Sandy Parker (November 1, 1944 – June 2022) was a Canadian professional wrestler. She debuted in 1969, wrestling in Canada, the United States, and Japan. In Japan, she worked for All Japan Women's Pro-Wrestling, holding numerous titles, and she was the first Black woman to win the WWWA World Single Championship in 1973. She also had an unofficial NWA Women's World Tag Team Championship reign with partner Sue Green. Wrestling journalist and historian Dave Meltzer has categorised Parker as "one of the best women professional wrestlers of the early 1970s".

== Professional wrestling career ==
After attending a professional wrestling match, Parker became addicted to the sport. At first, she went to the matches several times every week. She then decided to try the profession at the suggestion of a friend. Although she lived in Ontario, she traveled to Michigan three times a week to train with Lou Klein, Mary Jane Mull, and Lucille Dupree. She officially debuted in the early 1970s at the age of 23. She later went to The Fabulous Moolah's training school in South Carolina for further training, but left when she began having problems with Moolah. After leaving the school, Parker worked for Mildred Burke.

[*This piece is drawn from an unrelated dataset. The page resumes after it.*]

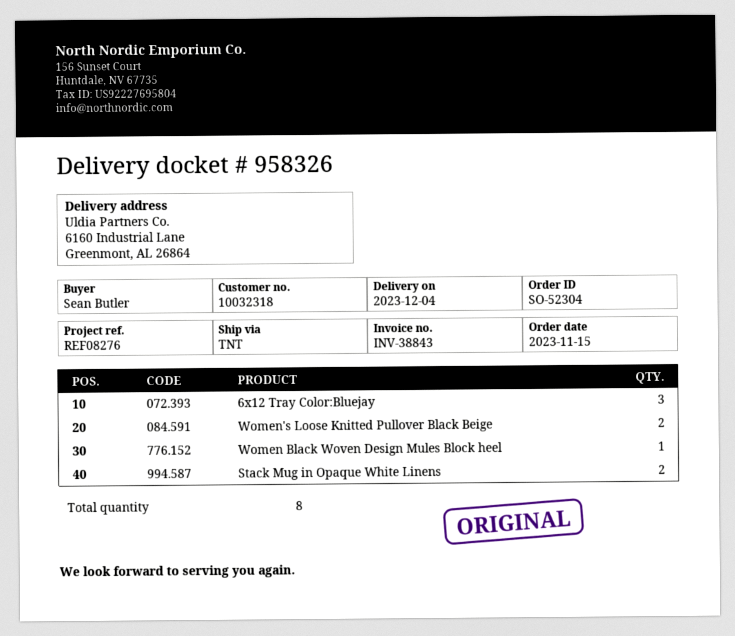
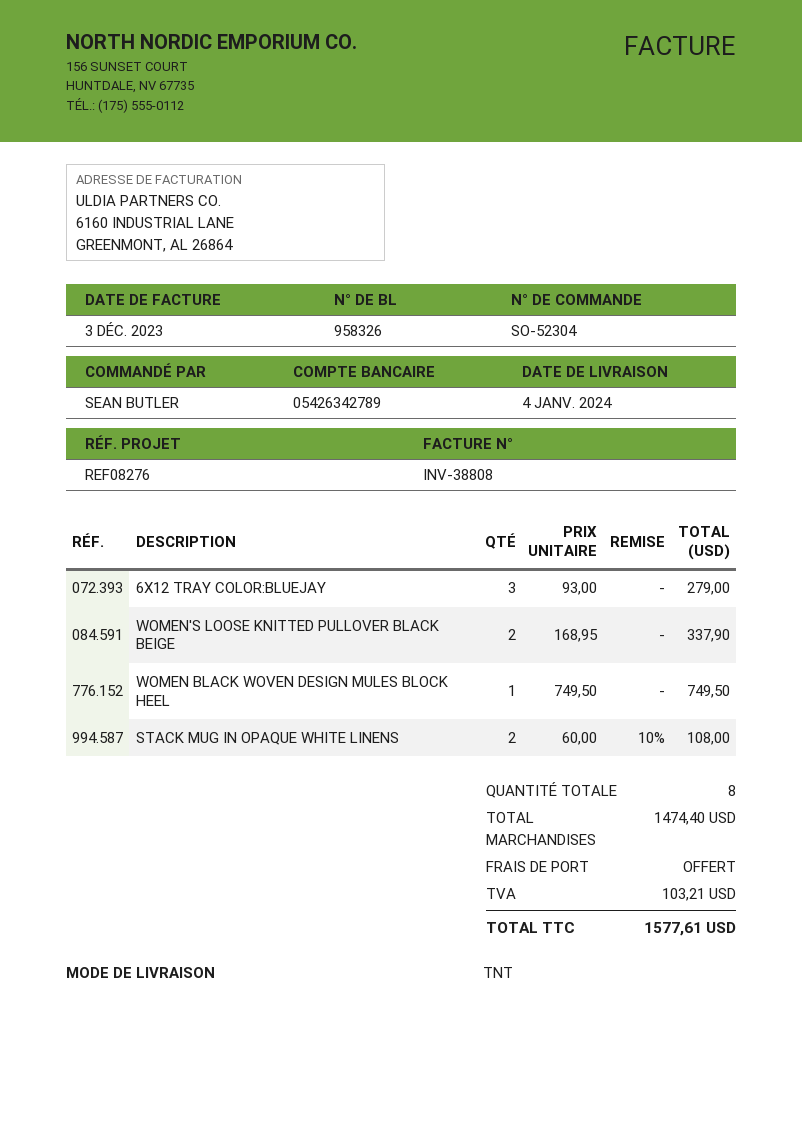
delivery date: 2023-12-04 -> 2024-01-04
invoice number: INV-38843 -> INV-38808

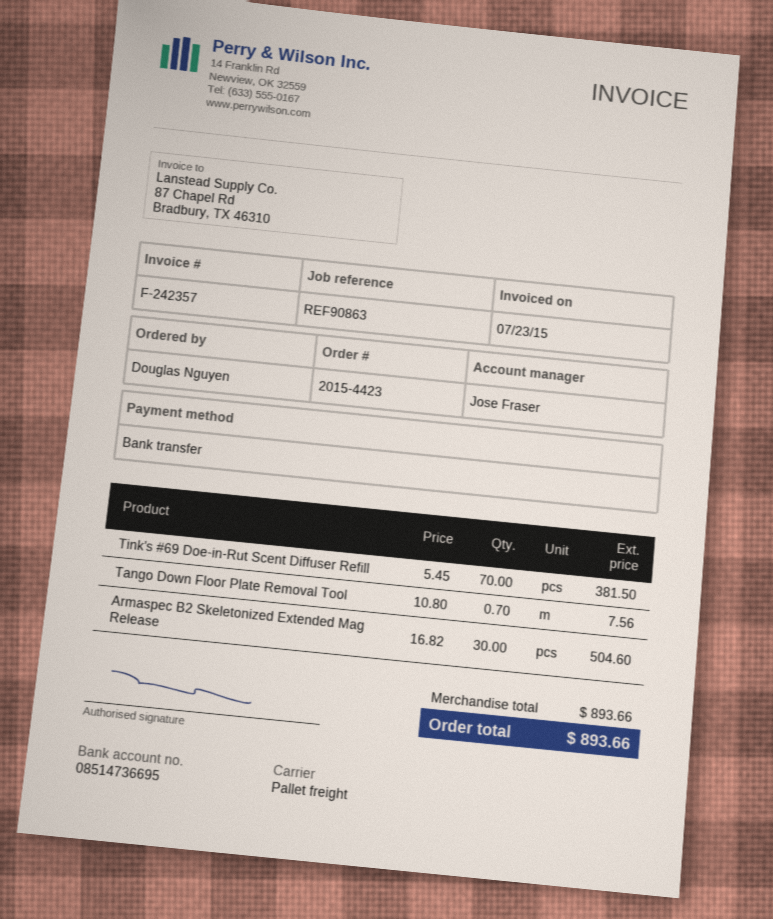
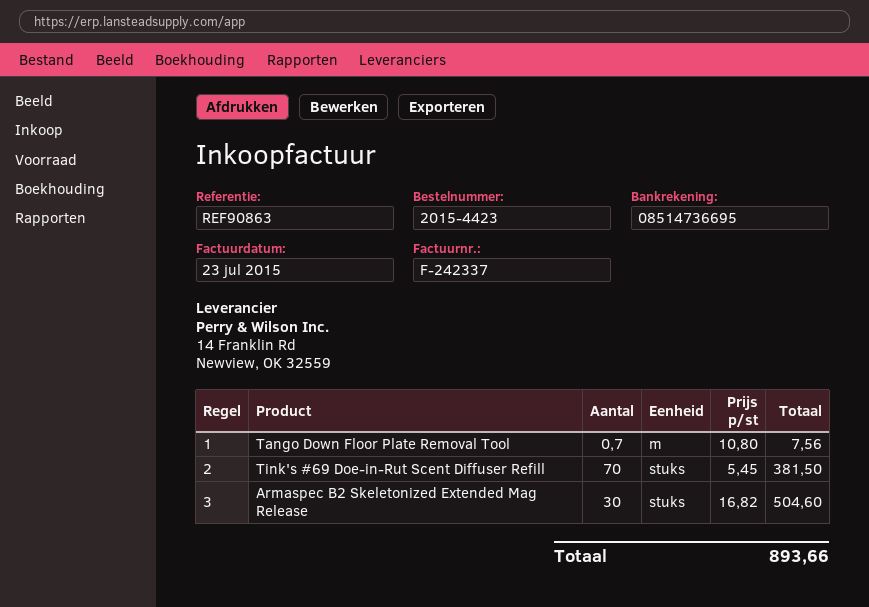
invoice number: F-242357 -> F-242337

Parker worked under her real name instead of a ring name, because she was once unable to cash a check when it was written for her under the wrestling name; she could not provide identification for it, so she vowed never to use a ring name again.

In the early 1970s, Parker formed a partnership with Sue Green, with whom she defeated Donna Christanello and Toni Rose in November 1971 for the NWA Women's World Tag Team Championship. They lost the title to Christanello and Rose in February 1972. The title change is unrecognized. In August of that year, Parker competed at the Superbowl of Wrestling, where she teamed with Debbie Johnson to take on Rose and Christanello, but they failed to defeat them for the championship.

She began a tour of Japan also in the early 1970s. In 1973, she held All Japan Women's Pro-Wrestling's WWWA World Single Championship for approximately two months. Between June of that year and July 1974, she also held the promotion's WWWA World Tag Team Championship eight times, twice with Masked Lee, twice with Jean Antoine, and four times with Betty Niccoli. It is possible, however, that only six of the tag title reigns are officially recognized.

Back in the United States in 1975, Parker wrestled against Antoine in the first women's wrestling match in the state of Oregon in 50 years. Parker retired in 1986. In 2004, she was honored by the Cauliflower Alley Club, a society of retired professional wrestlers.

She played the part of the lady wrestler "Battling Betty" in the episode "In the corner Jaimie Sommers" from the second season of the TV program The Bionic Woman starring Lindsay Wagner as Jaimie and Richard Anderson who played Jaimie's boss Oscar Goldman

== Personal life and death ==
Parker was raised by her grandmother, as her mom was unable to take care of her. As a child, she considered herself a "tomboy", participating in fights, baseball, and tree climbing. Parker was openly a lesbian, something which caused difficulty during her career. The Fabulous Moolah, in particular, objected to Park living openly as a lesbian. Parker was once married to a man. Parker worked as a bartender, store manager, and security guard after leaving the business.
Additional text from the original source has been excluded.